The Bolt’s interior has always been more practical than inspiring, with hard plastic abound. Now the Bolt EV and EUV’s interior has been redesigned to include more screens and sensors, mostly to help power Super Cruise’s promise of “hands-free” driving. Chevy has even ripped out the Bolt’s oft-criticized seats and replaced them with seats that feature a triangular geometric pattern and contrasting color stitching, which the automaker claims is a “premium design that gives a consistent and upscale atmosphere.” Not words you typically see used to describe a $30,000 vehicle.
The main 10.2-inch infotainment screen is still embedded in the dashboard, but is integrated more seamlessly into the center console than the original Bolt’s design. The physical buttons are smoother and less chunky. And Chevy swapped out the gear shifter for a series of electronic buttons to free up more interior space. There’s also a new one-pedal driving button that keeps the system active between drive cycles.
Other new additions include the light bar in the top of the steering wheel and the infrared sensor on the steering column. These are components of GM’s Super Cruise assisted driving system, which uses cameras, radar, and mapping data to allow users to drive hands-free on divided highways. Super Cruise is not a self-driving system, in that it still requires drivers to keep their eyes on the road and engaged enough to be able to take over at a moment’s notice. Notably, the Bolt EV and Bolt EUV will only come with the standard version of Super Cruise, not the enhanced version that includes automatic lane-changing.
EV charging in the US is a bit of a mess, and while Chevy can’t solve some of the more intractable problems, it is doing what it can to make charging a little less of a headache. A dual-level charge cord is included with the Bolt, which Chevy said will eliminate the need for many people to purchase a separate charger for their home.
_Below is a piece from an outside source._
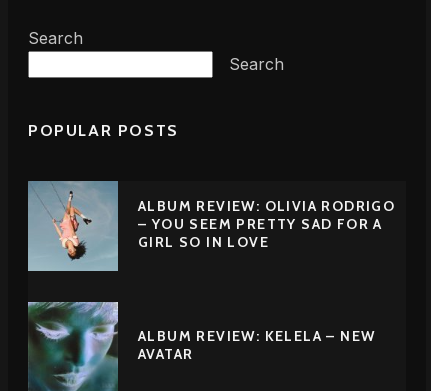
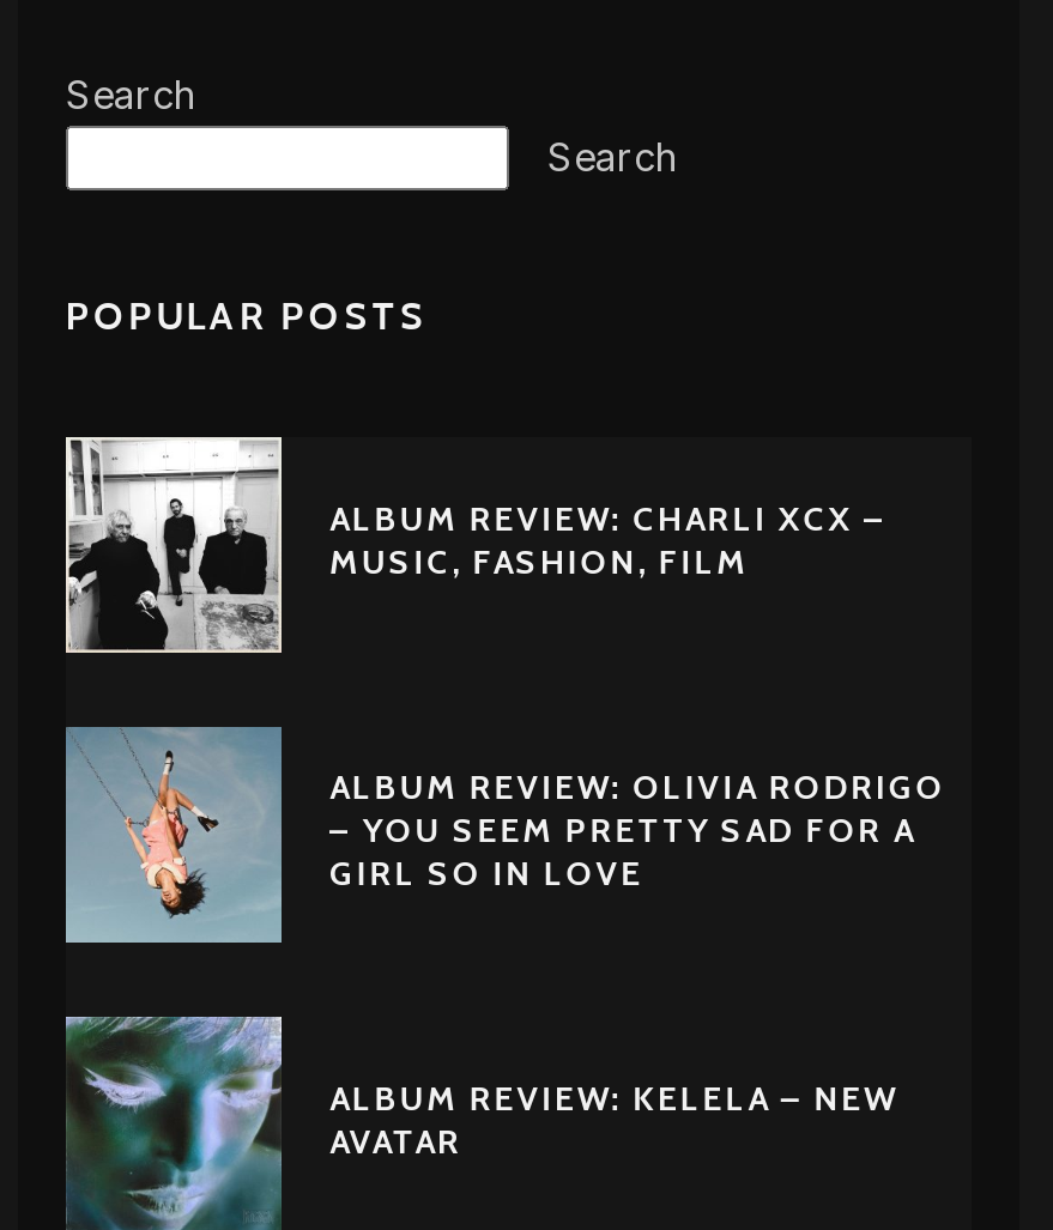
none -> [63,435,886,653] [image] | ALBUM REVIEW: CHARLI XCX – | MUSIC, FASHION, FILM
The changeable plug allows customers to plug into a standard 120-volt three-prong outlet for Level 1 charging and a 240-volt outlet for Level 2 charging up to 7.2 kilowatts. Both vehicles are also capable of 11 kW Level 2 charging, but separate charging equipment is required.
As an added perk, anyone who buys or leases a Bolt EUV or Bolt EV will get free installation of a Level 2 charger in their home through GM’s partnership with Qmerit, a home charger installer. For charging on the go, GM is partnering with public charging station operator EVgo to include over 80,000 public chargers in the My Chevrolet app.
But charging times will still be subject to the power levels of each individual charger. When plugged into a normal 120-volt system (ie, most home outlets), the Bolt EV and EUV will only get four miles of range for every hour of charging. Plugged into a 240-volt outlet will get the Bolt to a full charge in seven hours. And a DC fast charger will add up to 100 miles in 30 minutes for both vehicles.
Affordability has always been the Bolt’s strongest selling point, offering a decent size battery and adequate range for under $35,000. Chevy wanted to ensure the Bolt stayed affordable even as it added new features, like Super Cruise, or leveled up to crossover status, said Steve Majoros, vice president of Chevy marketing. Keeping the price low will help spur EV adoption from its current status of only 2 percent of US sales to upwards of 15-20 percent of the overall car market, he said.
“ICE [internal combustion engine] vehicles will be around a long time,” Majoros said. “But the EV movement is real.”